A calendar year taxpayer has a certified pollution control facility on which an election is in effect under section 169 commencing with January 1, 1971. No part of the facility is section 1250 property. The original basis of the facility is $100,000 of which $75,000 constitutes amortizable basis. The useful life of the facility is 20 years. The taxpayer depreciates the $25,000 portion of the facility which is not amortizable basis under the double declining method and began taking depreciation on January 1, 1971.

(a) The taxpayer's 1971 item of tax preference under this paragraph would be determined as follows:

1. Amortization deduction $15,000
2. Depreciation deduction on amortizable basis (double declining method) 7,500
1971 preference (excess of 1 over 2) 7,500
(b) If the taxpayer terminated his election under section 169 in 1972 effective as of July 1, 1972, the taxpayer's 1972 item of tax preference would be determined as follows:
1. Amortization deduction $7,500
2. Depreciation deduction on amortizable basis:
Full year ($75,000 (original basis) less $7,500 (“depreciation” to 1-1-72) equals adjusted basis of $67,500; multiplied by 0.10 (double declining rate)) 6,750
Portion of full year's depreciation attributable to amortization period (one-half) 3,375
1972 preference (excess of 1 over 2) 4,125

(e)Amortization of railroad rolling stock -

(1)In general.
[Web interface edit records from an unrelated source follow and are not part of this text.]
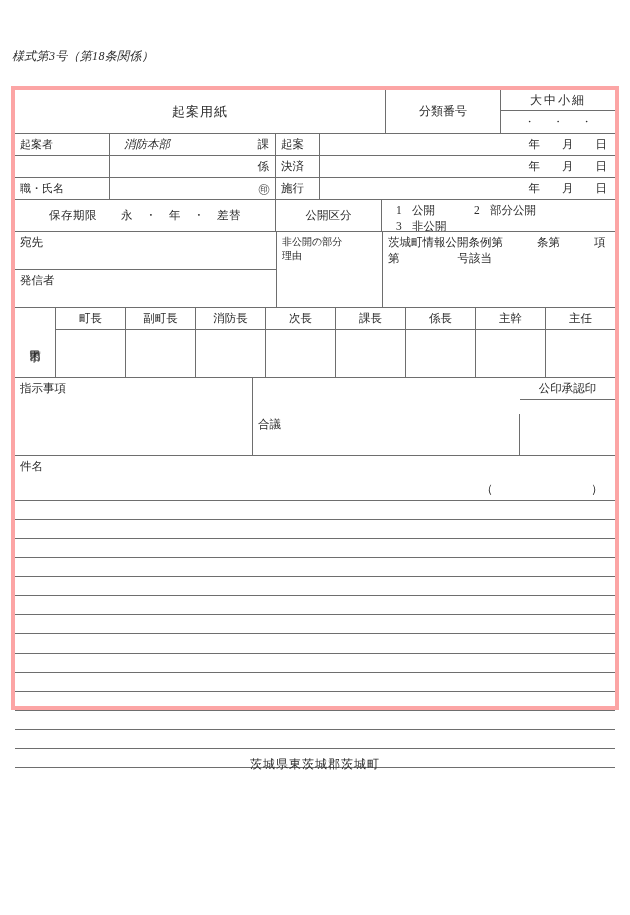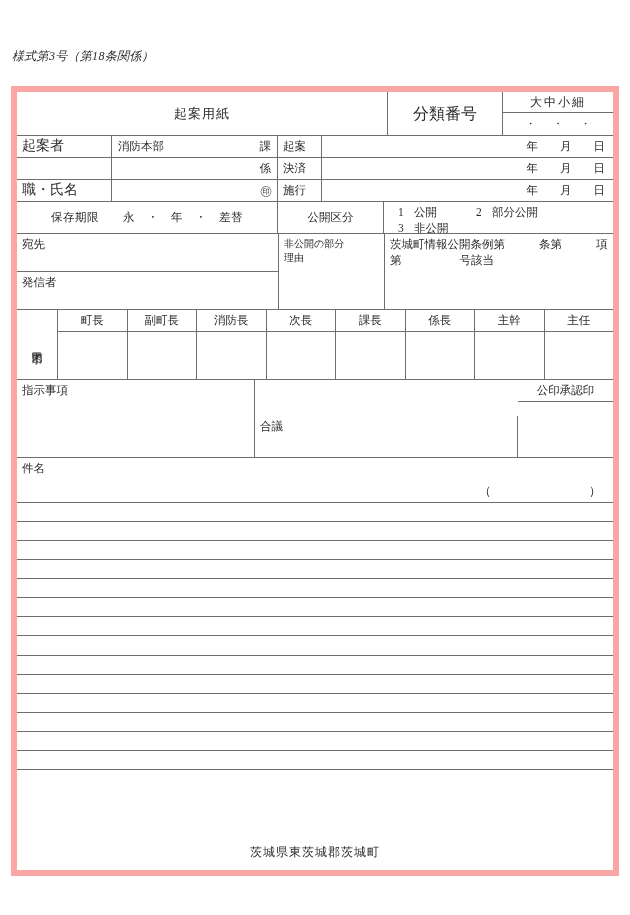--- a/index.html
+++ b/index.html
@@ -34,22 +34,22 @@
     white-space: nowrap;
     font-style: italic;
   }
 
   
   .frame {
     position: absolute;
     left: 11px;
     top: 86px;
     width: 608px;
-    height: 790px;
-    border: 6px solid #fca5a5;
+    height: 624px;
+    border: 4px solid #fca5a5;
     box-sizing: border-box;
   }
 
   .row { display: flex; box-sizing: border-box; }
   .cell {
     box-sizing: border-box;
     position: relative;
     font-size: 11.5px;
     line-height: 1.35;
     padding: 3px 5px;
@@ -58,32 +58,32 @@
   .bt { border-top: 1px solid #6e6e6e; }
   .bb { border-bottom: 1px solid #6e6e6e; }
   .br { border-right: 1px solid #6e6e6e; }
   .ctr { display: flex; align-items: center; justify-content: center; text-align: center; }
   .mid { display: flex; align-items: center; }
   .tl  { display: block; }
 
   
   .band-head { height: 43px; }
   .c-kian-title { width: 371px; font-size: 13px; letter-spacing: 1px; }
-  .c-bunrui    { width: 115px; font-size: 16px; }
+  .c-bunrui    { width: 115px; font-size: 12px; }
   .c-daichu    { width: 120px; flex: 1; padding: 0; }
   .daichu-top  { height: 21px; font-size: 12px; letter-spacing: 2px; }
   .daichu-bot  { height: 21px; font-size: 11px; }
   .dots { display: flex; width: 100%; justify-content: space-evenly; align-items: center; }
   .dots span { font-size: 10px; }
 
   
   .band-kian { height: 22px; }
-  .c-lab1   { width: 95px; font-size: 14px; }
+  .c-lab1   { width: 95px; font-size: 11px; }
   .c-dept   { width: 166px; font-size: 11.5px; position: relative; }
-  .dept-name { position: absolute; left: 6px; top: 50%; transform: translateY(-50%); }
+  .dept-name { position: absolute; left: 14px; top: 50%; transform: translateY(-50%); font-style: italic; }
   .dept-suffix { position: absolute; right: 6px; top: 50%; transform: translateY(-50%); }
   .seal {
     position: absolute; right: 5px; top: 50%; transform: translateY(-50%);
     font-size: 12px; line-height: 1;
   }
   .c-actlab { width: 44px; font-size: 11.5px; }
   .c-date   { flex: 1; position: relative; }
   .ymd {
     position: absolute; right: 8px; top: 50%; transform: translateY(-50%);
     display: flex; gap: 22px; font-size: 11.5px;
@@ -141,21 +141,21 @@
   .kenmei-paren .gap { display: inline-block; width: 98px; }
 
   
   .ruled { display: flex; flex-direction: column; }
   .ruled-row { box-sizing: border-box; border-top: 1px solid #6e6e6e; }
 
   
   .footer {
     position: absolute;
     left: 0;
-    top: 844px;
+    top: 756px;
     width: 630px;
     text-align: center;
     font-size: 12px;
     letter-spacing: 1px;
   }
 </style>
 </head>
 <body>
 
 <div class="page">

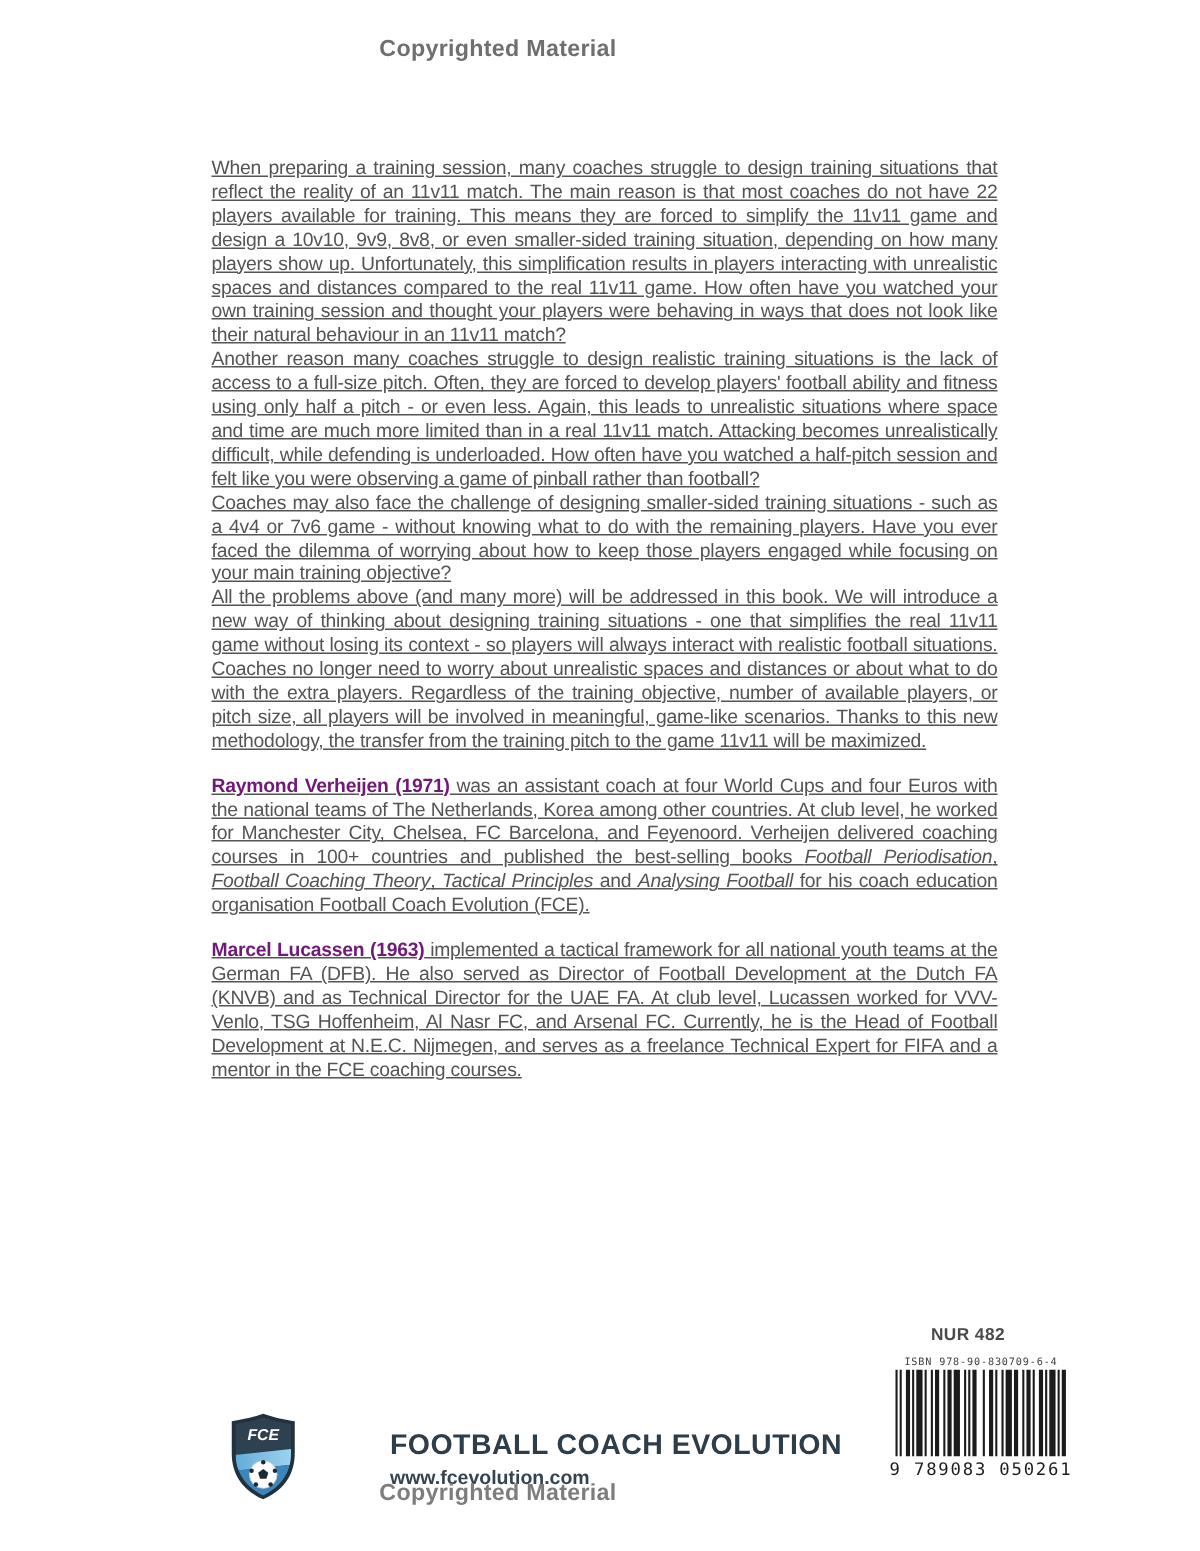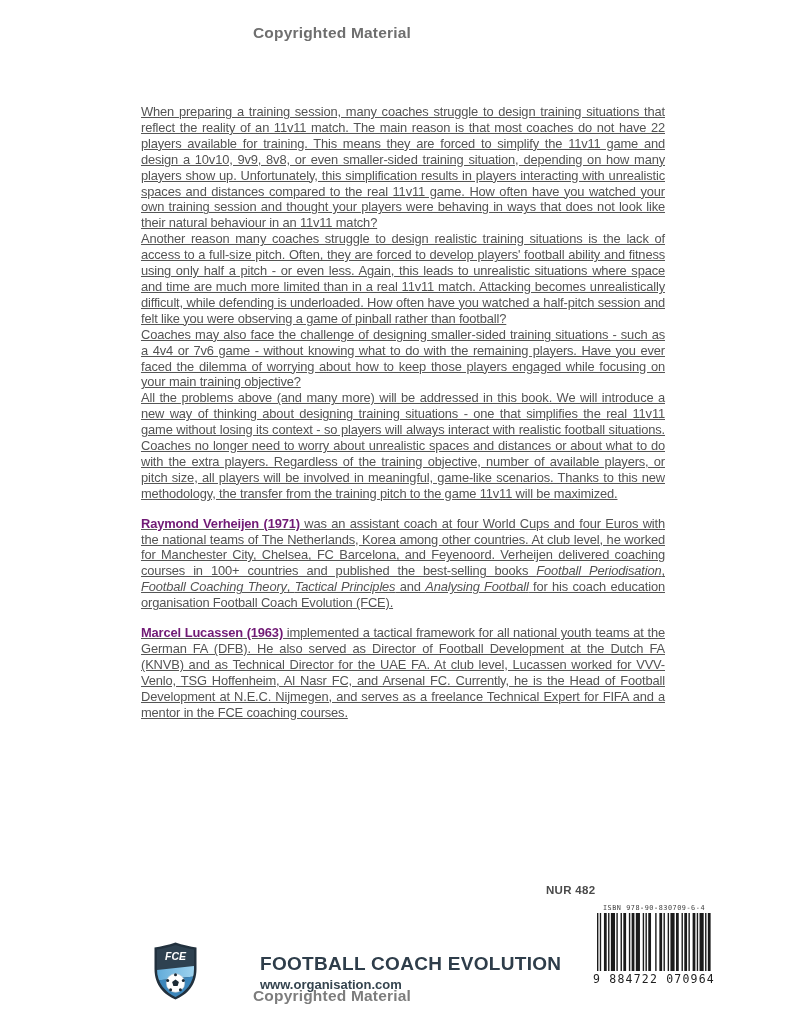--- a/index.html
+++ b/index.html
@@ -40,21 +40,21 @@
   .text-column p { margin: 0; }
   .text-column p.bio { margin-top: 14px; }
   .text-column .b { font-weight: bold; color: #701a75; }
   .text-column .i { font-style: italic; }
 
   .nur {
     position: absolute;
     left: 546px;
     top: 884px;
     width: 124px;
-    text-align: left;
+    text-align: right;
     font-size: 11.5px;
     font-weight: 600;
     color: #4a4a4a;
     letter-spacing: 0.3px;
   }
 
   .barcode {
     position: absolute;
     left: 546px;
     top: 904px;
@@ -149,21 +149,21 @@
         <rect x="83.98" y="0" width="2.77" height="58" fill="#1b1b1b"></rect>
         <rect x="89.52" y="0" width="1.39" height="58" fill="#1b1b1b"></rect>
         <rect x="92.29" y="0" width="2.77" height="58" fill="#1b1b1b"></rect>
         <rect x="96.45" y="0" width="1.39" height="58" fill="#1b1b1b"></rect>
         <rect x="100.60" y="0" width="2.77" height="58" fill="#1b1b1b"></rect>
         <rect x="104.76" y="0" width="1.39" height="58" fill="#1b1b1b"></rect>
         <rect x="107.53" y="0" width="4.16" height="58" fill="#1b1b1b"></rect>
         <rect x="113.07" y="0" width="1.39" height="58" fill="#1b1b1b"></rect>
         <rect x="115.84" y="0" width="2.77" height="58" fill="#1b1b1b"></rect>
       </svg>
-    <div class="barcode-digits">9 884722 070964</div>
+    <div class="barcode-digits">9 789083 050261</div>
   </div>
 
   <div class="publisher">
     <svg class="publisher-logo" width="47" height="58" viewBox="0 0 47 58">
       <defs>
         <linearGradient id="bandg" x1="0" y1="0" x2="1" y2="0">
           <stop offset="0" stop-color="#5aa6d6"></stop>
           <stop offset="1" stop-color="#a6d8f2"></stop>
         </linearGradient>
         <clipPath id="innerShield">
@@ -180,19 +180,19 @@
       <polygon points="23.5,37.4 26.9,39.9 25.6,43.9 21.4,43.9 20.1,39.9" fill="#1c2a35"></polygon>
       <circle cx="23.5" cy="32.8" r="1.5" fill="#1c2a35"></circle>
       <circle cx="31.3" cy="38.5" r="1.5" fill="#1c2a35"></circle>
       <circle cx="28.4" cy="47.7" r="1.5" fill="#1c2a35"></circle>
       <circle cx="18.6" cy="47.7" r="1.5" fill="#1c2a35"></circle>
       <circle cx="15.7" cy="38.5" r="1.5" fill="#1c2a35"></circle>
       <text x="23.5" y="18" font-size="10.5" font-weight="bold" font-style="italic" fill="#ffffff" text-anchor="middle" font-family="Liberation Sans, sans-serif">FCE</text>
     </svg>
     <div class="publisher-text">
       <div class="publisher-name">FOOTBALL COACH EVOLUTION</div>
-      <div class="publisher-site">www.organisation.com</div>
+      <div class="publisher-site">www.fcevolution.com</div>
     </div>
   </div>
 
   <div class="copyright-bottom">Copyrighted Material</div>
 
 </div>
 
 </body></html>

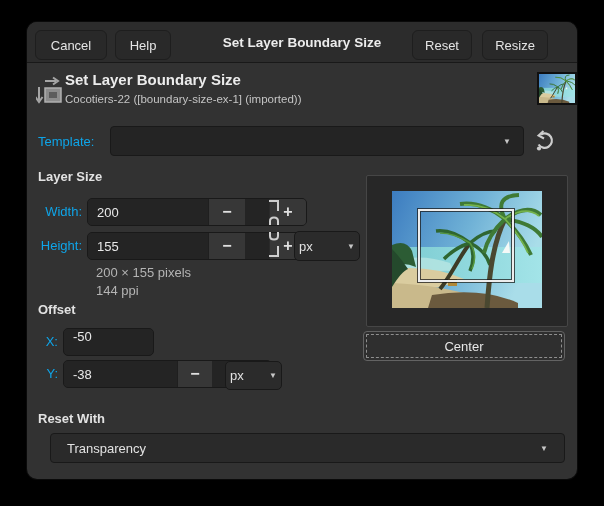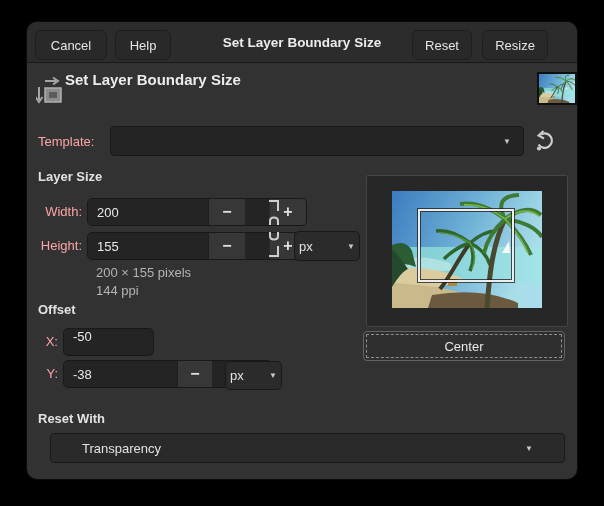--- a/index.html
+++ b/index.html
@@ -23,29 +23,29 @@
     line-height:42px; text-align:center; font-weight:bold; font-size:13.5px; color:#ececec; }
 
   
   .hdr-icon { position:absolute; left:9px; top:54px; }
   .hdr-title { position:absolute; left:38px; top:49px; font-size:15px; font-weight:bold; color:#ececec; }
   .hdr-sub { position:absolute; left:38px; top:71px; font-size:11.5px; color:#c4c4c4; }
   .hdr-thumb { position:absolute; left:510px; top:50px; width:40px; height:33px;
     border:2px solid #101010; background:#222; }
 
   
-  .lbl { position:absolute; font-size:13px; color:#fca5a5; }
+  .lbl { position:absolute; font-size:13px; color:#0ea5e9; }
   .heading { position:absolute; font-size:13px; font-weight:bold; color:#e2e2e2; }
   .info { position:absolute; font-size:13px; color:#b4b4b4; }
 
   .combo { position:absolute; display:flex; align-items:center; background:#242424;
     border:1px solid #191919; border-radius:4px; color:#e2e2e2; font-size:13px; cursor:pointer; }
   .combo .dd-arrow { margin-left:auto; font-size:8px; color:#c6c6c6; }
   .tpl-combo { left:83px; top:104px; width:414px; height:30px; padding:0 12px; }
-  .fill-combo { left:23px; top:411px; width:515px; height:30px; padding:0 31px; background:#2a2a2a; }
+  .fill-combo { left:23px; top:411px; width:515px; height:30px; padding:0 16px; background:#2a2a2a; }
   .unit-combo { background:#2b2b2b; padding:0 4px; border-radius:5px; }
   .unit-size { left:267px; top:209px; width:66px; height:30px; }
   .unit-offset { left:198px; top:339px; width:57px; height:29px; }
 
   .icon-btn { position:absolute; background:none; border:none; cursor:pointer; }
   .tpl-reset { left:505px; top:107px; width:26px; height:26px; }
 
   
   .spin-group { position:absolute; display:flex; height:28px; border:1px solid #191919;
     border-radius:5px; overflow:hidden; background:#242424;gap:24px; }
@@ -143,20 +143,21 @@
       <g stroke="#a5a5a5" stroke-width="2" fill="none">
         <path d="M9,5 H20"></path>
           <path d="M17,1.5 L22,5 L17,8.5"></path>
         <path d="M3,11 V24"></path>
           <path d="M-0.5,21 L3,26 L6.5,21"></path>
       </g>
       <rect x="9" y="12" width="16" height="14" fill="#8c8c8c" stroke="#b0b0b0" stroke-width="1.5"></rect>
       <rect x="13" y="16" width="8" height="6" fill="#5c5c5c"></rect>
     </svg>
     <div class="hdr-title">Set Layer Boundary Size</div>
+    <div class="hdr-sub">Cocotiers-22 ([boundary-size-ex-1] (imported))</div>
     <div class="hdr-thumb">
       <svg width="36" height="29">
           <use href="#palm-art" width="36" height="29"></use>
         </svg>
     </div>
 
     <div class="lbl" style="left:11px; top:112px;">Template:</div>
     <div class="combo tpl-combo">
       <span></span>
       <span class="dd-arrow">▼</span>

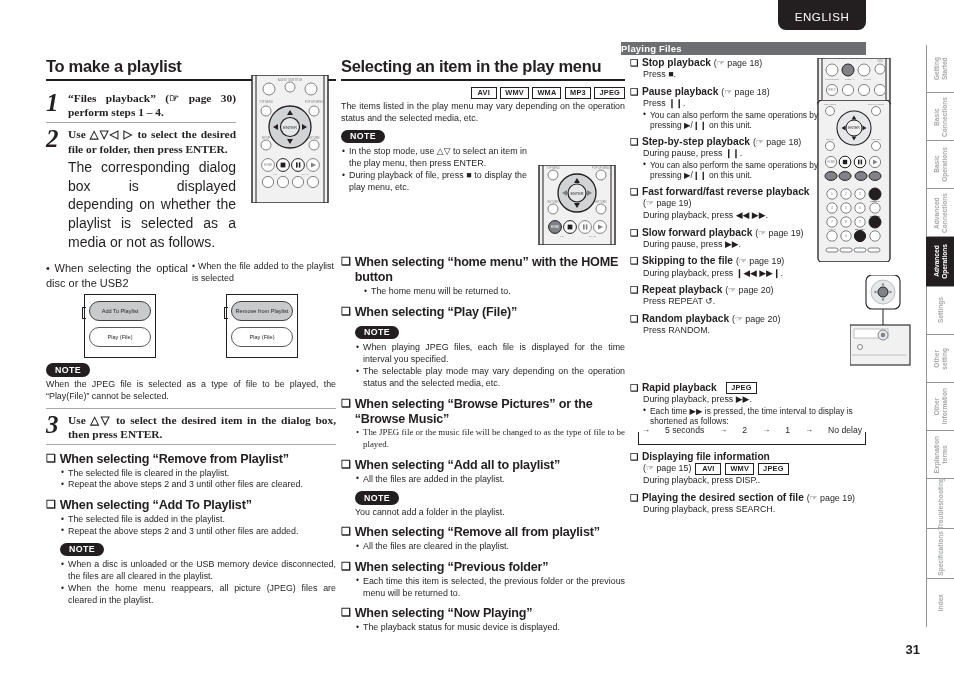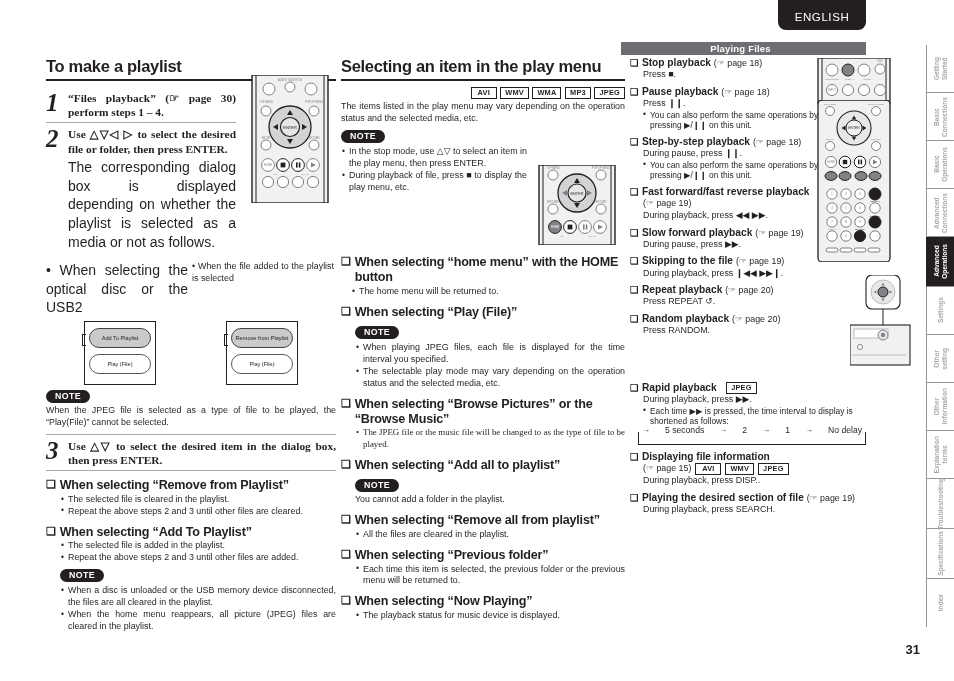--- a/index.html
+++ b/index.html
@@ -22,21 +22,21 @@
     border-radius:0 0 8px 8px;
     font-size:11.5px; letter-spacing:.6px;
     display:flex; align-items:flex-end; justify-content:center;
     padding-bottom:7px;
   }
   .section-bar {
     position:absolute; right:88px; top:42px;
     width:245px; height:13px;
     background:#6d6e71; color:#fff;
     font-size:9.5px; font-weight:bold;
-    display:flex; align-items:center; justify-content:center;
+    display:flex; align-items:center; justify-content:flex-start;
     padding-right:6px; letter-spacing:.2px;
   }
 
   
   .col { position:absolute; top:57px; }
   .col-left   { left:46px;  width:290px; }
   .col-mid    { left:341px; width:284px; }
   .col-right  { left:630px; width:196px; }
 
   h1.sec-title {
@@ -237,21 +237,21 @@
     <div class="step" style="width:190px;">
       <div class="num">2</div>
       <div class="body">
         <p class="serif-b">Use △▽◁ ▷ to select the desired file or folder, then press ENTER.</p>
         <p class="sub-text">The corresponding dialog box is displayed depending on whether the playlist is selected as a media or not as follows.</p>
       </div>
     </div>
 
     
     <div style="display:flex; gap:4px; margin-top:6px;">
-      <div style="width:142px; font-size:14px; line-height:1.32; text-align:justify;">• When selecting the optical disc or the USB2</div>
+      <div style="width:142px; font-size:11px; line-height:1.32; text-align:justify;">• When selecting the optical disc or the USB2</div>
       <div style="width:142px; font-size:8.9px; line-height:1.32; text-align:justify;">• When the file added to the playlist is selected</div>
     </div>
 
     
     <div class="dlg-row">
       <div class="dlg">
         <div class="opt sel">Add To Playlist</div>
         <div class="opt">Play (File)</div>
       </div>
       <div class="dlg" style="margin-left:30px;">
@@ -361,21 +361,21 @@
         <li>During playback of file, press ■ to display the play menu, etc.</li>
       </ul>
     </div>
 
     <div style="height:54px;"></div>
 
     <div class="q-head">
       <span class="qbox">❏</span>
       <span>When selecting “home menu” with the HOME button</span>
     </div>
-    <ul class="bul" style="margin-left:10px;">
+    <ul class="bul" style="margin-left:22px;">
       <li>The home menu will be returned to.</li>
     </ul>
 
     <div class="q-head">
       <span class="qbox">❏</span>
       <span>When selecting “Play (File)”</span>
     </div>
 
     <div style="margin-left:14px;">
       <div class="note-badge">NOTE</div>
@@ -390,20 +390,23 @@
       <span>When selecting “Browse Pictures” or the “Browse Music”</span>
     </div>
     <ul class="bul" style="margin-left:14px;font-family:Liberation Serif, serif;">
       <li>The JPEG file or the music file will be changed to as the type of file to be played.</li>
     </ul>
 
     <div class="q-head">
       <span class="qbox">❏</span>
       <span>When selecting “Add all to playlist”</span>
     </div>
+    <ul class="bul" style="margin-left:14px;">
+      <li>All the files are added in the playlist.</li>
+    </ul>
 
     <div style="margin-left:14px;">
       <div class="note-badge">NOTE</div>
       <p class="note-body">You cannot add a folder in the playlist.</p>
     </div>
 
     <div class="q-head">
       <span class="qbox">❏</span>
       <span>When selecting “Remove all from playlist”</span>
     </div>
Section 57(a)(5) provides that, with respect to each unit of railroad rolling stock for which an election is in effect under section 184, there is to be included as an item of tax preference the amount by which the deduction allowable for the taxable year under such section exceeds the depreciation deduction which would otherwise be allowable under section 167. The determination under section 57(a)(5) is made with respect to each separate unit of rolling stock. Accordingly, where the amount of the depreciation deduction which would otherwise be allowable under section 167 with respect to one unit exceeds the allowable amortization deduction under section 184 with respect to such unit, such excess may not be used to offset an item of tax preference resulting from another unit.

(2)Separate units of rolling stock. The determination of what constitutes a separate unit of rolling stock must be made on the facts and circumstances of each individual case. Such determination shall be made in a manner consistent with the manner in which the comparable determination is made with respect to separate certified pollution control facilities under paragraph (d) (2) of this section.

(3)Amount allowable under section 184. For purposes of the determination of the amount of the deduction allowable under section 184, see section 184. Such amount, however, does not include amortization allowable in the year in which the rolling stock is disposed of.

(4)Otherwise allowable deduction. The determination of the amount of the depreciation deduction otherwise allowable under section 167 is to be made in a manner consistent with the manner in which the comparable deduction with respect to certified pollution control facilities is determined under paragraph (d)(4) of this section.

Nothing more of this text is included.